Foto: picture-alliance/dpa/M.Cruz
Afro-brasileiro fora da África e do Brasil
Desde o início da sua carreira, nos anos 1960, Jorge Ben Jor manteve-se mais próximo dos aspectos afro-brasileiros, afastando-se da Bossa Nova que dominava a cena musical brasileira. O guitarrista, cantor e compositor gravou "África Brasil", em 1976. É deixando-se ser marcado por esta influência que se apresenta em diversos pontos do planeta, como no Festival de Montreux, na Suíça (foto).
Foto: picture-alliance/dpa/S.Campardo
Sem dar adeus à Àfrica
Naná Vasconcelos (1944-2016) já começou sua carreira intitulando o primeiro disco de "Africadeus", em 1973. Respeitado no mundo inteiro por valorizar as culturas africana e negra em seu trabalho, ganhou oito prémios Grammy. De 1983 a 1990, foi o Melhor Percussionista do Ano, da revista Down Beat. Em 2010, o pernambucano reuniu meninas e meninos de Angola, Brasil e Portugal no projeto Língua Mãe.
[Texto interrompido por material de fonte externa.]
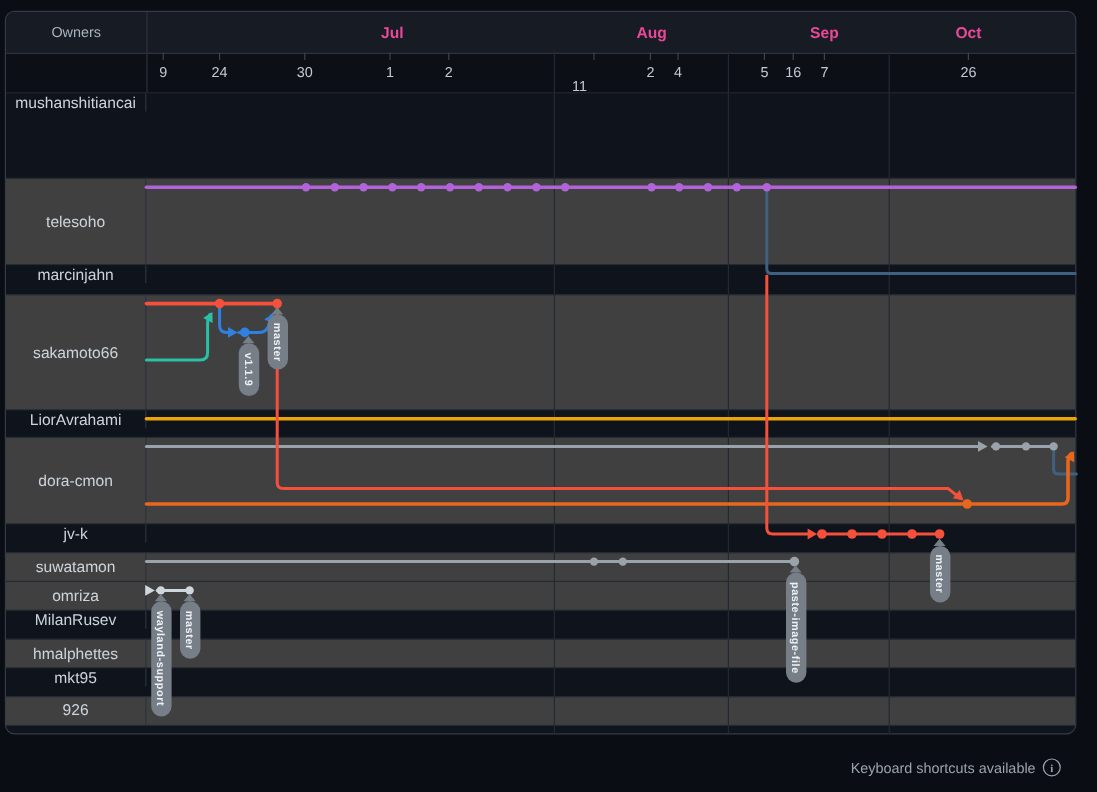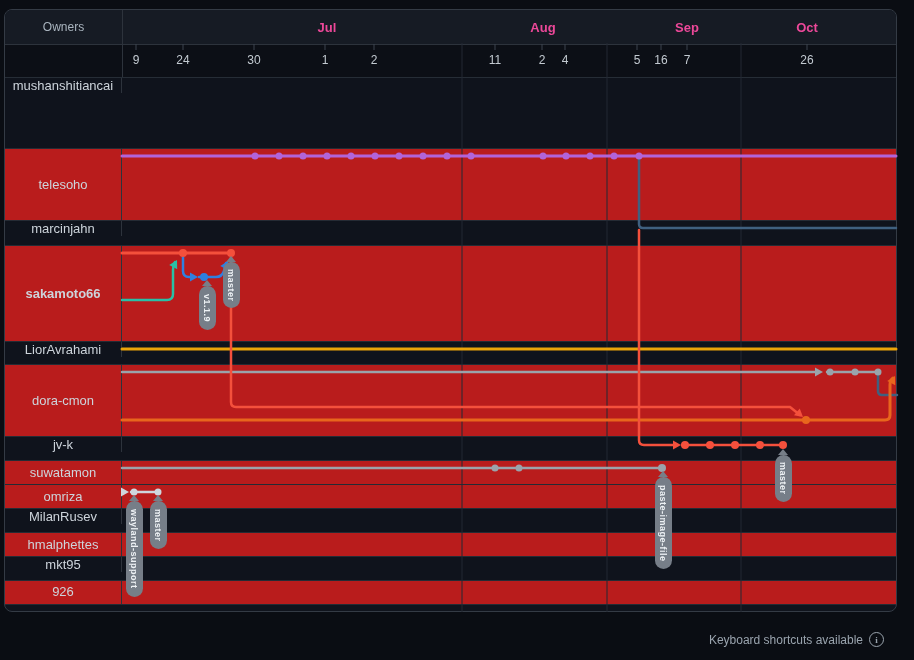--- a/index.html
+++ b/index.html
@@ -101,7 +101,7 @@
         <div class="day-label" style="left: 249px;">30</div>
         <div class="day-label" style="left: 320px;">1</div>
         <div class="day-label" style="left: 369px;">2</div>
-        <div class="day-label" style="left: 490px;">11</div>
+        <div class="day-label" style="left: 478px; margin-top: 12px;">11</div>
         <div class="day-label" style="left: 537px;">2</div>
         <div class="day-label" style="left: 560px;">4</div>
         <div class="day-label" style="left: 632px;">5</div>

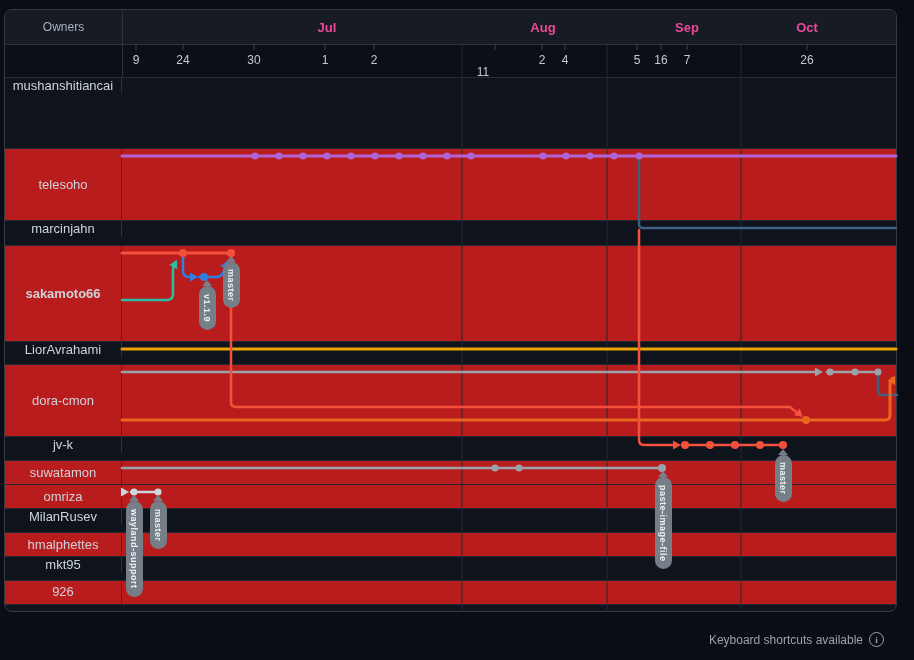--- a/index.html
+++ b/index.html
@@ -40,7 +40,7 @@
   }
   .rows{position:relative;}
   .row{display:flex;box-sizing:border-box;border-bottom:1px solid #252b34;}
-  .row.light{background:#b91c1c;}
+  .row.light{background:#404040;}
   .row.dark{background:#0f131c;flex-direction:column;}
   .owner-cell{
     width:117px;border-right:1px solid #2d333c;box-sizing:border-box;

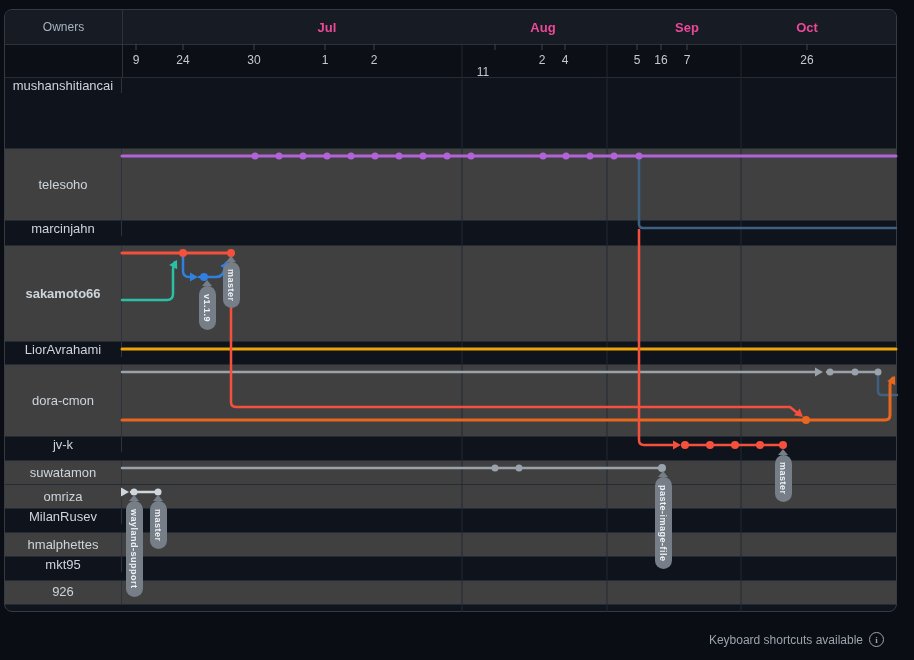--- a/index.html
+++ b/index.html
@@ -129,7 +129,7 @@
         </div>
         <div class="track"></div>
       </div>
-      <div class="row light" style="height: 96px; font-weight: bold;">
+      <div class="row light" style="height: 96px;">
         <div class="owner-cell">
           <span>sakamoto66</span>
         </div>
Foto: picture-alliance/dpa/S.Moreira
Revolução em lugares inesperados
Já no início da carreira, nos anos 1960, Maria Bethânia fazia invocações africanas e revolucionou aglutinando dois continentes dentro de boates! Com uma trajetória sólida, em 1986, gravou com o grupo sul-africano Lady Smith Black Mambazo. Ao lado de Mingas, Mia Couto e Agualusa, a intérprete baiana acaba de lançar o documentário "Karingana, Licença para Contar" (2017), de Monica Monteiro.